Web page edit records:
┄┄┄┄┄┄┄┄┄┄┄┄┄┄┄┄┄┄┄┄
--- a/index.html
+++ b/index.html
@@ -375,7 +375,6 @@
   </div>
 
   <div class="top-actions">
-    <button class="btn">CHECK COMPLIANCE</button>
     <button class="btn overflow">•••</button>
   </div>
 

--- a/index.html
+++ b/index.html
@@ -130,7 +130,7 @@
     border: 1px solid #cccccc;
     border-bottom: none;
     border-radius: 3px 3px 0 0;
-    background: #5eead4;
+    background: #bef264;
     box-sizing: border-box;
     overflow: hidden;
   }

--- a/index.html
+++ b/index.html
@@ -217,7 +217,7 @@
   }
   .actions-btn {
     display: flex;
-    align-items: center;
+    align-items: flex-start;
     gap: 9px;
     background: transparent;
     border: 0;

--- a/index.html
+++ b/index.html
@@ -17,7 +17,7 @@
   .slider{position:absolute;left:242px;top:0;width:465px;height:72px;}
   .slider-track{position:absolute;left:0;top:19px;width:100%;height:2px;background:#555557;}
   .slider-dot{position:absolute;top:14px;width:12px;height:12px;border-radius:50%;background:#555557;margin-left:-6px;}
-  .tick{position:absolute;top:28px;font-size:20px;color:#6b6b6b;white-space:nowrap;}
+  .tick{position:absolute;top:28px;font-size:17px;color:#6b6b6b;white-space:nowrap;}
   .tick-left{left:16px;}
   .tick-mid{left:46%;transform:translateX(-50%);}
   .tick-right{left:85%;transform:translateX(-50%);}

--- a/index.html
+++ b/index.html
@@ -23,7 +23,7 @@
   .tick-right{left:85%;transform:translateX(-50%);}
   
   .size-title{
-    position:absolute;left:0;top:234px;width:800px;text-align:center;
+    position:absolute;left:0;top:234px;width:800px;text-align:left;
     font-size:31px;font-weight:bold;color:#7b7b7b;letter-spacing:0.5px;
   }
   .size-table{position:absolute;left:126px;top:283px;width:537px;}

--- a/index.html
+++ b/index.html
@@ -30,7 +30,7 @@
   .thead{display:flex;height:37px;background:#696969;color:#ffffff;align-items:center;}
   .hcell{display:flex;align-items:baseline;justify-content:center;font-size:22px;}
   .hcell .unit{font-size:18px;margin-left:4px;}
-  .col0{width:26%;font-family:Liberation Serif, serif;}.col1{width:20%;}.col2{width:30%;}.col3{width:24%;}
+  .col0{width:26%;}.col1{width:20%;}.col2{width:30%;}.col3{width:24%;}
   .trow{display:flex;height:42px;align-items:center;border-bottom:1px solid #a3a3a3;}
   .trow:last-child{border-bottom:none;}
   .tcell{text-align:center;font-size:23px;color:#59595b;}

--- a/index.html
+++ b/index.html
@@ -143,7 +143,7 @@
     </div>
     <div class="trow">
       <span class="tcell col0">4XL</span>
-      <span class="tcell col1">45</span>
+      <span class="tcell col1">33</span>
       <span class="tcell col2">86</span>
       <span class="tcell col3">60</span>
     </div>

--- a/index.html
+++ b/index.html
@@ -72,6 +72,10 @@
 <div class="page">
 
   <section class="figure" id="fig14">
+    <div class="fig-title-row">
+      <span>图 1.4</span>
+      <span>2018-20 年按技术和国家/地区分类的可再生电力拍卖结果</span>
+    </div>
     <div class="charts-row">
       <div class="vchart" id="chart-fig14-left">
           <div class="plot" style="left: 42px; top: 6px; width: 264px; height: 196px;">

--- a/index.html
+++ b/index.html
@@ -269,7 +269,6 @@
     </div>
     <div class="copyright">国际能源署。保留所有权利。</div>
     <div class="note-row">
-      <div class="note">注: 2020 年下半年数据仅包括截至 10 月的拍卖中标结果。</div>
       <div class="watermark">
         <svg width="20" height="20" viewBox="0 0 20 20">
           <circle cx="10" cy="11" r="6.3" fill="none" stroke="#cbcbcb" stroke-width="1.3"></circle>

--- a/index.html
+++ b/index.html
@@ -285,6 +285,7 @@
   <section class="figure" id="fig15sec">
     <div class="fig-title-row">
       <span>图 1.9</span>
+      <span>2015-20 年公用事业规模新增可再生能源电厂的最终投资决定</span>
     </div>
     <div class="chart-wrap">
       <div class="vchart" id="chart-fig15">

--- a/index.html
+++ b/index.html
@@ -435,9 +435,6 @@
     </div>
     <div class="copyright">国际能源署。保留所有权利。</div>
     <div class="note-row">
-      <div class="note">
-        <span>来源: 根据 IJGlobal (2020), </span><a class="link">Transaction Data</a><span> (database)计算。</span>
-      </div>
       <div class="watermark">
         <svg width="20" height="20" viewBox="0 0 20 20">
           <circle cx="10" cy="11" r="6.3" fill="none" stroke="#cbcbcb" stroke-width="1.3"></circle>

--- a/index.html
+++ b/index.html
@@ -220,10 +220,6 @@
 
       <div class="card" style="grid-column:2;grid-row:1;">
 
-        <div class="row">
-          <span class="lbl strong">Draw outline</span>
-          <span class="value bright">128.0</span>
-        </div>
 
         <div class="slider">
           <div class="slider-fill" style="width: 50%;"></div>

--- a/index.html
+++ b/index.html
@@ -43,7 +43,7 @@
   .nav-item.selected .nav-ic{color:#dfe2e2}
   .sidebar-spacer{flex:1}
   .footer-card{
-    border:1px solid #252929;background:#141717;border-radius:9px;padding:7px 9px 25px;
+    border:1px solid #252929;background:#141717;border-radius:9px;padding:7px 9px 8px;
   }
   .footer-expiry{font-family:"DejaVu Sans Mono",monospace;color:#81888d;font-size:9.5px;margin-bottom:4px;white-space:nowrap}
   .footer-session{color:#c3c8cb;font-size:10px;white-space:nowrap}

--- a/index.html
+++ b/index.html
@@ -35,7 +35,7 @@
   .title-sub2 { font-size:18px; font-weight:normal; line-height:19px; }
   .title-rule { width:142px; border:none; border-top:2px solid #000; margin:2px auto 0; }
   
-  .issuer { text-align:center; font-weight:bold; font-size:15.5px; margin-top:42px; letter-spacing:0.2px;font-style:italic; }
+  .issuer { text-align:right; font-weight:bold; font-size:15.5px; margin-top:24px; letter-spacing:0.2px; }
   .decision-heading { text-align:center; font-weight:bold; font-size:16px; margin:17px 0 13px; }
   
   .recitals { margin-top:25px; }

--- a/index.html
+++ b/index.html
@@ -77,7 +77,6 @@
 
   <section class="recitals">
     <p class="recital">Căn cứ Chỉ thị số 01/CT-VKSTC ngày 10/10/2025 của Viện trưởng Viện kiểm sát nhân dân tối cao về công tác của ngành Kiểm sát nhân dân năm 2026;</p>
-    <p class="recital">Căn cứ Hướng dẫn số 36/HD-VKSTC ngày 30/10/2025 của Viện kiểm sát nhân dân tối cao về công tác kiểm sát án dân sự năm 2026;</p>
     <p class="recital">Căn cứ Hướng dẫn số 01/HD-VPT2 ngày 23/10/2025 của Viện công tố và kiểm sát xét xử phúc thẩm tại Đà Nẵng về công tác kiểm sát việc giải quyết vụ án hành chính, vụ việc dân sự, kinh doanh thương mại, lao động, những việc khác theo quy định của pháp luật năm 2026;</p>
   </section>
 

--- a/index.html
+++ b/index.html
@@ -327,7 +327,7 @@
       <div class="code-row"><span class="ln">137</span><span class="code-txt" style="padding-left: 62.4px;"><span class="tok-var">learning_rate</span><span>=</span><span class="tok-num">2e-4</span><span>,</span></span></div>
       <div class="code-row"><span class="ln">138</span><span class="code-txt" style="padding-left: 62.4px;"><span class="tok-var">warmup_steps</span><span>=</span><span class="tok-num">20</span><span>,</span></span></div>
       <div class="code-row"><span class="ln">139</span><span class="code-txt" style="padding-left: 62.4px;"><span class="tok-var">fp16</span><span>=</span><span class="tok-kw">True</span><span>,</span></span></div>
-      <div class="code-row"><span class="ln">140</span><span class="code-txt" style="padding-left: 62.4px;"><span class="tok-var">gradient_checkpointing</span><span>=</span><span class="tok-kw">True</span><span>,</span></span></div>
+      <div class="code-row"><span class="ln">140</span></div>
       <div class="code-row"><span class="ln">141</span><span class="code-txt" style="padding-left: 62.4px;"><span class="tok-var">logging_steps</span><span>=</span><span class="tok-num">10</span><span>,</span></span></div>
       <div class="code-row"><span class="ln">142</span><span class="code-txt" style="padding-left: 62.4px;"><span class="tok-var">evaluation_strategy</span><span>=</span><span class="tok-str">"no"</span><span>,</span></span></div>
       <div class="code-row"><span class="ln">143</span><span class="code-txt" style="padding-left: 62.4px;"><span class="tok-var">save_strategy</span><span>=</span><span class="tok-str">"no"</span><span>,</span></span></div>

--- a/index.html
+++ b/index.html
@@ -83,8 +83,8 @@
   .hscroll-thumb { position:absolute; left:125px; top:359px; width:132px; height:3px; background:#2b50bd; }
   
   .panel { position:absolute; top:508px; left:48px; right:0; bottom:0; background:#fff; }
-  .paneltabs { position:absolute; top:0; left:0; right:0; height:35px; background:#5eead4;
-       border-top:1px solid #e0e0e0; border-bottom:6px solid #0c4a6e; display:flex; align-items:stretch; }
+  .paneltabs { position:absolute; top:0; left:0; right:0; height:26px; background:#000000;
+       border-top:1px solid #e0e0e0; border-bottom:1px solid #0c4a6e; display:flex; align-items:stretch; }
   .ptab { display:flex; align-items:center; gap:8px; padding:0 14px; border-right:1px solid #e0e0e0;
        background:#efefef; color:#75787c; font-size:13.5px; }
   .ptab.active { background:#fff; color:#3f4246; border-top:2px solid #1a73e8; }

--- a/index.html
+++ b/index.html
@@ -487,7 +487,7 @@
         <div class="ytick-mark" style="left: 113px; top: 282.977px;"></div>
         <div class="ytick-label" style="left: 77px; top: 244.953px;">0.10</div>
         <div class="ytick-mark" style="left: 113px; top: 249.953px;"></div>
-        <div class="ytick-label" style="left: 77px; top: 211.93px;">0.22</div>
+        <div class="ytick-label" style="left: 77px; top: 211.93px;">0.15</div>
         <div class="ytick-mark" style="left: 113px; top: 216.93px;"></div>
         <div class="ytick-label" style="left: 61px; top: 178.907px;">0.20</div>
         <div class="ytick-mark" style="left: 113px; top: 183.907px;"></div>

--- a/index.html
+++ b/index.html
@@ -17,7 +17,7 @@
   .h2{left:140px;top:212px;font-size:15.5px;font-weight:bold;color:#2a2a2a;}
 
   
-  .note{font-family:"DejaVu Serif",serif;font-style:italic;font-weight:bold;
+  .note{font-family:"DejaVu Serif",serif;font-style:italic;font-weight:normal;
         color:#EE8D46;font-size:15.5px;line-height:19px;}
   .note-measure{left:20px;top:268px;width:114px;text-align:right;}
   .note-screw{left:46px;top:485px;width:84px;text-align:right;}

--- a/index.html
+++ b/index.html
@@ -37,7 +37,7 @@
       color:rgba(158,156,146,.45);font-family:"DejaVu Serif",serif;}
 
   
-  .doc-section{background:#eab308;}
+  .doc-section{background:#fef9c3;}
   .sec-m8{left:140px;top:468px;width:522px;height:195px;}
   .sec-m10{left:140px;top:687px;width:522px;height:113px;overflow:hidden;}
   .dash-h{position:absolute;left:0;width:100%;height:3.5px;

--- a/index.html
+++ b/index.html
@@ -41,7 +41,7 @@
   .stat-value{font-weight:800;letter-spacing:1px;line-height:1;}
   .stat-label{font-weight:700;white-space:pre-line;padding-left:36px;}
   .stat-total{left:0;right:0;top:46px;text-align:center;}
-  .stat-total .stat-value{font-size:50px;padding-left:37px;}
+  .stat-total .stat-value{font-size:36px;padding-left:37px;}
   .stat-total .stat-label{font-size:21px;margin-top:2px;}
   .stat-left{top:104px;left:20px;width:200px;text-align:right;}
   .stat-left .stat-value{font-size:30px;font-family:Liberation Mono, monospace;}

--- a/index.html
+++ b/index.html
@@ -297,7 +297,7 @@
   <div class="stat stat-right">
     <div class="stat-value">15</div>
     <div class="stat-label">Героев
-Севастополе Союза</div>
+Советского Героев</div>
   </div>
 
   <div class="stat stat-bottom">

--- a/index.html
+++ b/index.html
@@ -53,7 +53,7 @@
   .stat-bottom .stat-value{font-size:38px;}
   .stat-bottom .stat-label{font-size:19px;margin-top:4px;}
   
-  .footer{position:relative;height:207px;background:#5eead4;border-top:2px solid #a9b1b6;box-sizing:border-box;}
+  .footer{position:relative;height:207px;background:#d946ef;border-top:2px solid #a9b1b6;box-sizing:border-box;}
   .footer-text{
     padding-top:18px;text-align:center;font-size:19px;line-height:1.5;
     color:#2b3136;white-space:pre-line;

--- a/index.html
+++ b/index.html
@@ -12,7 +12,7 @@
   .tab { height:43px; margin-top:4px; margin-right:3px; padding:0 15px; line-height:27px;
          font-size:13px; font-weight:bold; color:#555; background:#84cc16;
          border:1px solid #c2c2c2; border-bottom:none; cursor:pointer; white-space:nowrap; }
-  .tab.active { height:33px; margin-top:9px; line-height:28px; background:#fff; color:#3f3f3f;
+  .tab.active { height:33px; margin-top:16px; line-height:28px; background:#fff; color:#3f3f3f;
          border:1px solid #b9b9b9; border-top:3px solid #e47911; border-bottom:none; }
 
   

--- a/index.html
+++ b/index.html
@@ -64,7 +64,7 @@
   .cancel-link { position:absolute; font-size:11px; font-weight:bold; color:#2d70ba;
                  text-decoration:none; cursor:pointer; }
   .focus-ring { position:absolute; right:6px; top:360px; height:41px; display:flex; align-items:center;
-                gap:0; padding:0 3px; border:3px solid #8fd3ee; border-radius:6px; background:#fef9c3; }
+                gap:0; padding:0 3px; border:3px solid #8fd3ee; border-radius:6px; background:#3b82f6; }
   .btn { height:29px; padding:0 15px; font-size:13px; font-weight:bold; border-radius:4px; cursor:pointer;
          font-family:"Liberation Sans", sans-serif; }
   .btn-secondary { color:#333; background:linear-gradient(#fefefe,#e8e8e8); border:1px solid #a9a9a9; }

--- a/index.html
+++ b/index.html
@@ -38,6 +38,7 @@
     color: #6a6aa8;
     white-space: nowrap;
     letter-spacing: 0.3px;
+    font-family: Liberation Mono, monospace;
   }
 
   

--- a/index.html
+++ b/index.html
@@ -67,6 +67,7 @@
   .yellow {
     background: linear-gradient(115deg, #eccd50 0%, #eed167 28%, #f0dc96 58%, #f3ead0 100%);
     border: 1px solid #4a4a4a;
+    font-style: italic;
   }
┄┄┄┄┄┄┄┄┄┄┄┄┄┄┄┄┄┄┄┄
- _TASK TO CARRY OUT_: Repeat every line of the data word for word until you have repeated the line that contains "border: 1px solid #cccccc;", which is the last one to include.

- _SOLUTION FOR THIS PROBLEM_:
--- a/index.html
+++ b/index.html
@@ -375,7 +375,6 @@
   </div>
 
   <div class="top-actions">
-    <button class="btn">CHECK COMPLIANCE</button>
     <button class="btn overflow">•••</button>
   </div>
 

--- a/index.html
+++ b/index.html
@@ -130,7 +130,7 @@
     border: 1px solid #cccccc;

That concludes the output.